McPherson on how the low-income-student-as-customer approach — a fundamentally good thing — has raised the price of college:

“[The presence of more students] has led to a heavy burden on state appropriations. And that has led to on a per student basis big declines in most states in the amount of support per student. It is important to appreciate this is not because costs per student in higher education have been going up fast. The cost … is actually lower in inflation-adjusted terms at [for example] California State University now than it was in 2000. The problem is the colleges haven’t been able to cut fast enough to accommodate the declines in state appropriations … and state student aid. So what gets called the ‘college cost’ problem is the college tuition problem. And for public higher education, which is the majority of students, it is driven by public finance changes, not by lavish increases in the spending at these institutions. … A lot of people face higher tuition, especially middle- and upper-middle-income people going to public institutions. With less support and with more lower-income students going to college, we have more borrowing and more repayment problems.”

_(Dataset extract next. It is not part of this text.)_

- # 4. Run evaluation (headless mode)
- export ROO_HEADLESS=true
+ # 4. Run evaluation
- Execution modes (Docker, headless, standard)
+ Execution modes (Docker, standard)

McPherson on the promise of technology as a solution:

“We have great hope that internet technologies can permit colleges to deliver as-good education for less money. But we don’t know whether that’ll work or not. We have almost no evidence about that. And people who are confident that this is going to produce a dramatic evolution need to check the data. We just don’t know.”

  • Jon Jay

    The cost of higher education is inflated.
    The estimated preparedness of incoming Freshmen, and their appropriateness for college is inflated.
    The grades are inflated.
    The self-assessment of the knowledge of graduating students is inflated.
    The whole process has become a joke.
    Thomas Sowell summed it up perfectly with a great quote of his that read a while back. He pointed out that liberals will always tend to work in “industries” where the quality of the “product” has no bearing on the success of the industry — which is why they tend to dominate academia and journalism, for example.